All F1 rats survived to the end of the offspring assessment phase. The mean body weights of male and female F1 rats exposed to 10,000 ppm were less than those of the controls at weaning (males, 15%; females, 7%) and remained less throughout breeding; however, mean body weights of control and exposed dams were similar at delivery (Table E7). During the week of breeding, feed consumption by rats in the 10,000 ppm group was less than that by the control group. Mating, pregnancy, and fertility indexes of rats in the 10,000 ppm group were significantly decreased, and only a single litter was produced by dams in this group. These data suggest that adverse reproductive effects were present in both male and female F1 rats receiving 10,000 ppm. Female (F2 ) pup weights, total live pup weights, and adjusted live pup weights were decreased in all exposed groups (Table E7), and the adjusted live male pup weight for litters in the 5,000 ppm group was also decreased. There were no clinical signs of toxicity in F1 rats or F2 rat pups.

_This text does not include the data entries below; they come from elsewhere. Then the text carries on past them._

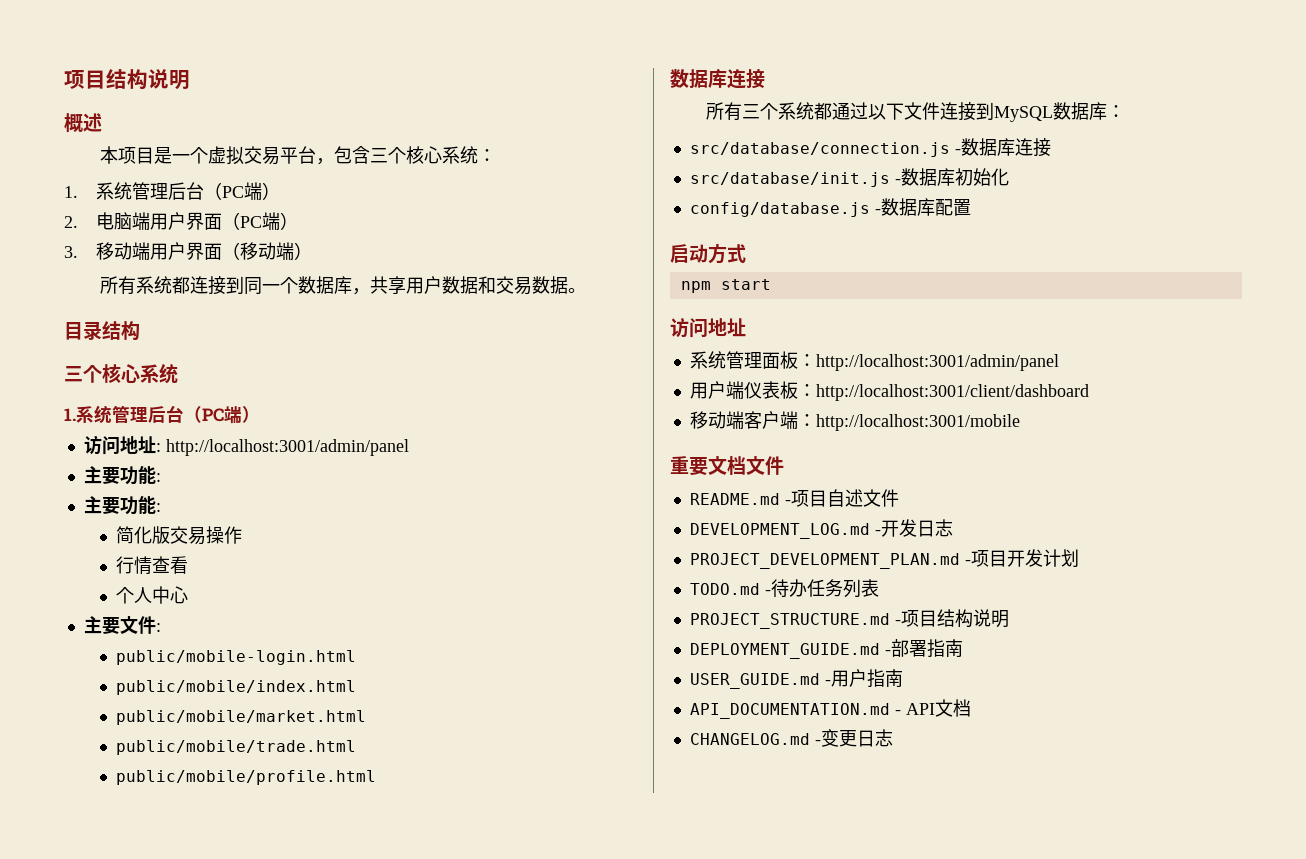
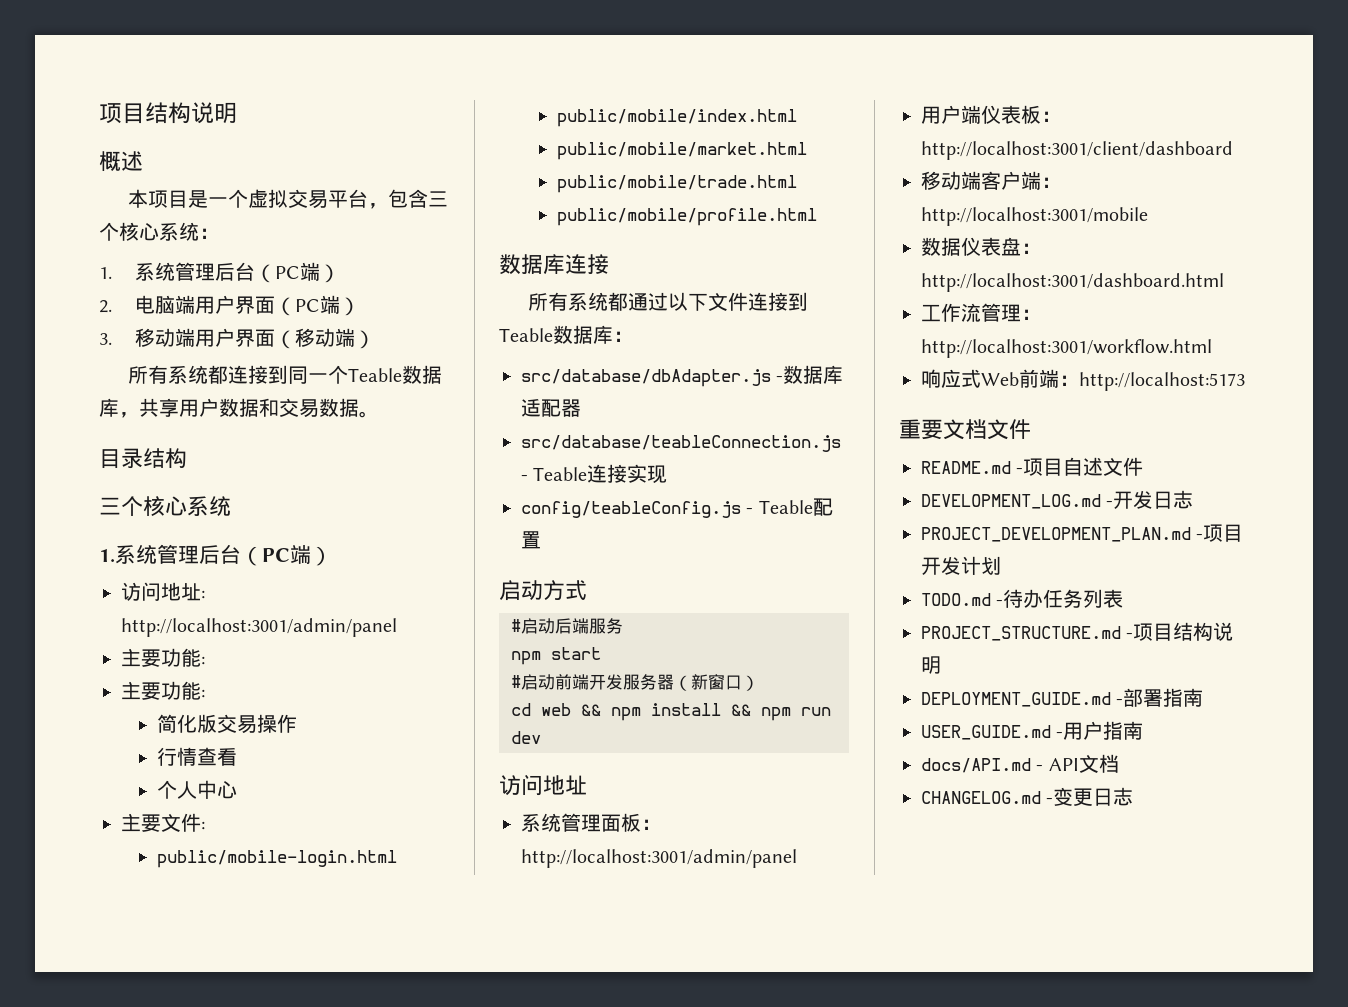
- 所有系统都连接到同一个数据库，共享用户数据和交易数据。
+ 所有系统都连接到同一个Teable数据库，共享用户数据和交易数据。
- 所有三个系统都通过以下文件连接到MySQL数据库：
+ 所有系统都通过以下文件连接到Teable数据库：
- src/database/connection.js -数据库连接
- src/database/init.js -数据库初始化
- config/database.js -数据库配置
+ src/database/dbAdapter.js -数据库适配器
+ src/database/teableConnection.js - Teable连接实现
+ config/teableConfig.js - Teable配置
  启动方式
+ #启动后端服务
  npm start
+ #启动前端开发服务器（新窗口）
+ cd web && npm install && npm run dev
+ 数据仪表盘：http://localhost:3001/dashboard.html
+ 工作流管理：http://localhost:3001/workflow.html
+ 响应式Web前端：http://localhost:5173
- API_DOCUMENTATION.md - API文档
+ docs/API.md - API文档

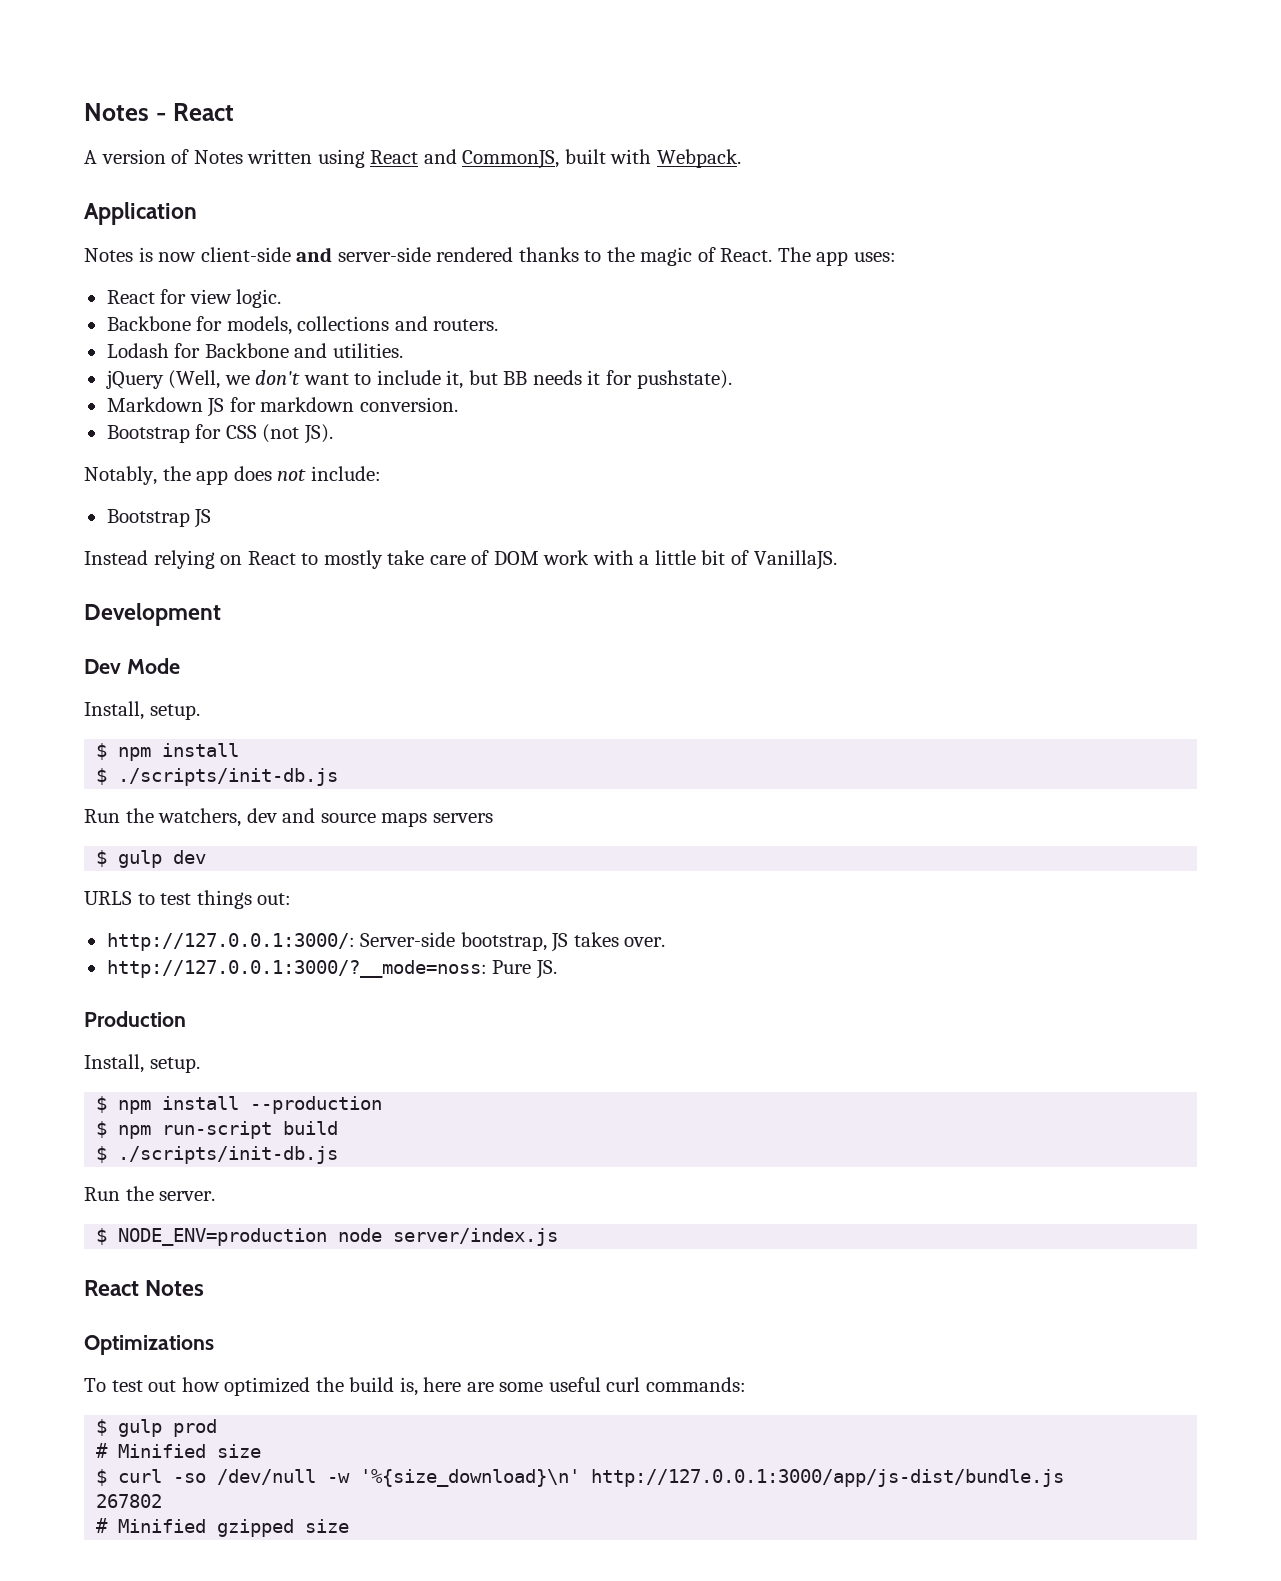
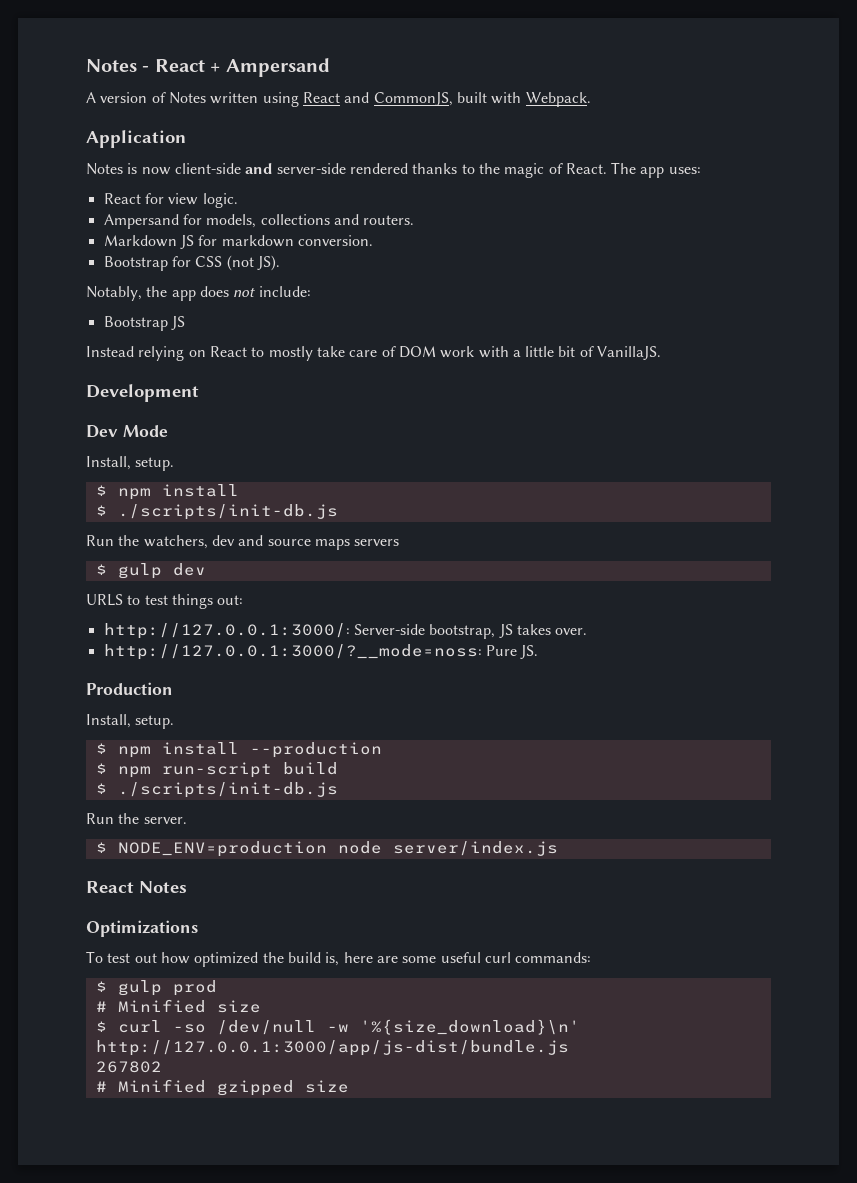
- Notes - React
+ Notes - React + Ampersand
- Backbone for models, collections and routers.
+ Ampersand for models, collections and routers.
- Lodash for Backbone and utilities.
- jQuery (Well, we don't want to include it, but BB needs it for pushstate).

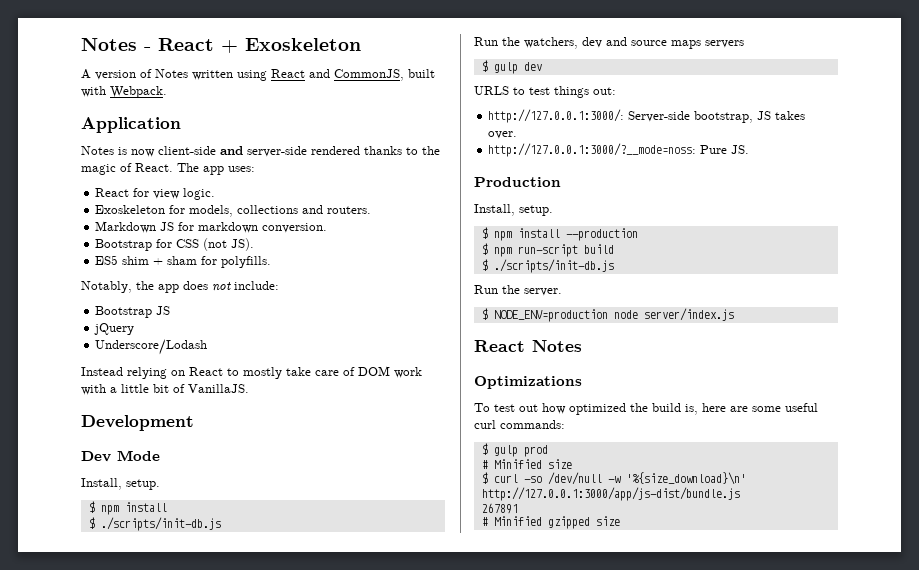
- Notes - React + Ampersand
+ Notes - React + Exoskeleton
- Ampersand for models, collections and routers.
+ Exoskeleton for models, collections and routers.
+ ES5 shim + sham for polyfills.
+ jQuery
+ Underscore/Lodash
- 267802
+ 267891

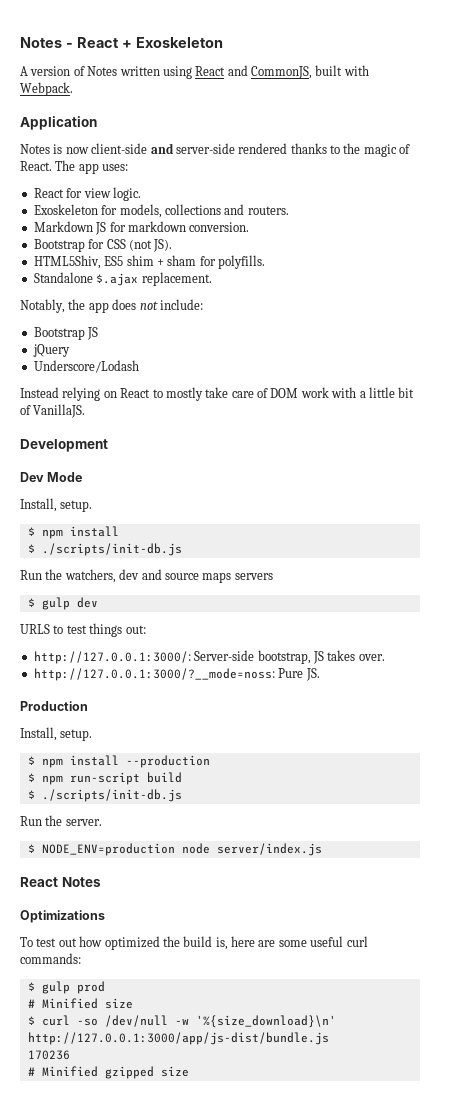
- ES5 shim + sham for polyfills.
+ HTML5Shiv, ES5 shim + sham for polyfills.
+ Standalone $.ajax replacement.
- 267891
+ 170236

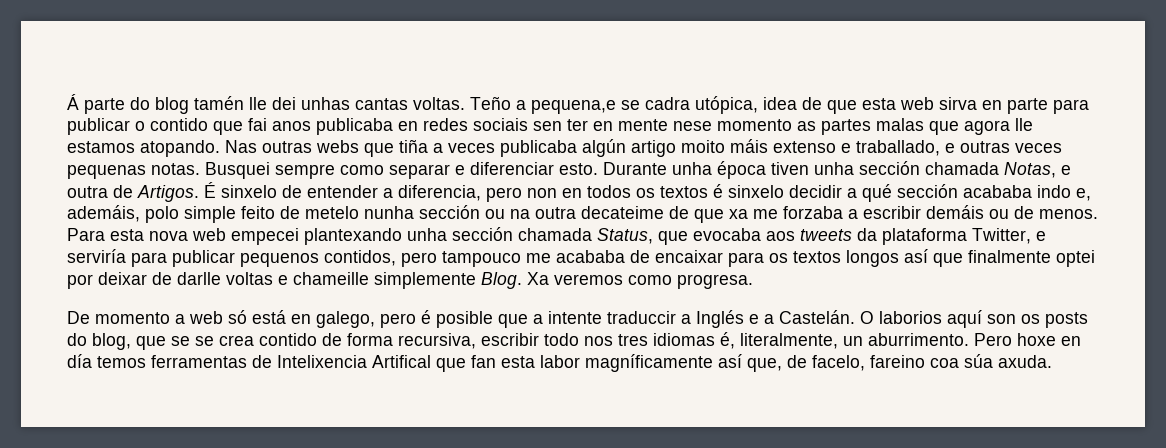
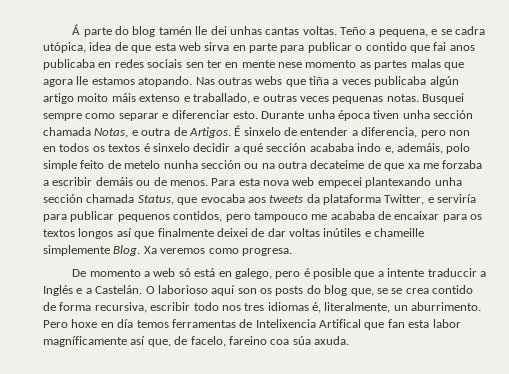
- Teño a pequena,e se cadra utópica, idea de que esta web sirva en parte para publicar o contido que fai anos publicaba en redes sociais sen ter en mente nese momento as partes malas que agora lle estamos atopando.
+ Teño a pequena, e se cadra utópica, idea de que esta web sirva en parte para publicar o contido que fai anos publicaba en redes sociais sen ter en mente nese momento as partes malas que agora lle estamos atopando.
- Para esta nova web empecei plantexando unha sección chamada Status, que evocaba aos tweets da plataforma Twitter, e serviría para publicar pequenos contidos, pero tampouco me acababa de encaixar para os textos longos así que finalmente optei por deixar de darlle voltas e chameille simplemente Blog.
+ Para esta nova web empecei plantexando unha sección chamada Status, que evocaba aos tweets da plataforma Twitter, e serviría para publicar pequenos contidos, pero tampouco me acababa de encaixar para os textos longos así que finalmente deixei de dar voltas inútiles e chameille simplemente Blog.
- O laborios aquí son os posts do blog, que se se crea contido de forma recursiva, escribir todo nos tres idiomas é, literalmente, un aburrimento.
+ O laborioso aquí son os posts do blog que, se se crea contido de forma recursiva, escribir todo nos tres idiomas é, literalmente, un aburrimento.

At necropsy, the relative kidney weights of F1 males in the 5,000 and 10,000 ppm groups and the relative liver weight of males in the 10,000 ppm group were significantly increased (Table E8); absolute and relative right epididymal, cauda epididymal, and testis weights, prostate gland weights, and seminal vesicle weights were decreased in males exposed to 10,000 ppm. Absolute kidney, liver, and right ovary weights of females in the 10,000 ppm group were decreased. Spermatid heads per testis and per gram testis, spermatid count, and sperm concentration were significantly decreased in F1 males (Table E9). Epididymides were absent or poorly developed in 12 of 20 males in the 10,000 ppm group and in 1 of 20 males in each of the two lower exposure groups. The testes of four males exposed to 10,000 ppm and one male exposed to 5,000 ppm were atrophied. The testes of three males in the 10,000 ppm group were not descended into the scrotal sacs; four males in this group had poorly developed seminal vesicles and four had an underdeveloped prepuce or penis. No significant differences in estrous cycle length or in the percent of time spent in the various estrous stages were noted in females, although an extended estrous cycle (primarily due to a longer estrus) was suggested by the data (Table E9). These necropsy data also suggest that the reproductive system was a target of dibutyl phthalate toxicity in male and female F1 rats receiving 10,000 ppm. Delayed maturation is suggested as well in male F1 rats receiving 5,000 ppm or greater, based upon the testicular and accessory gland findings.

Applicant's summary and conclusion

Conclusions:
A multitude of effects were shown in the offspring generations.
Executive summary:

This study is part of a series of examinations performed by the National Toxicity Programm.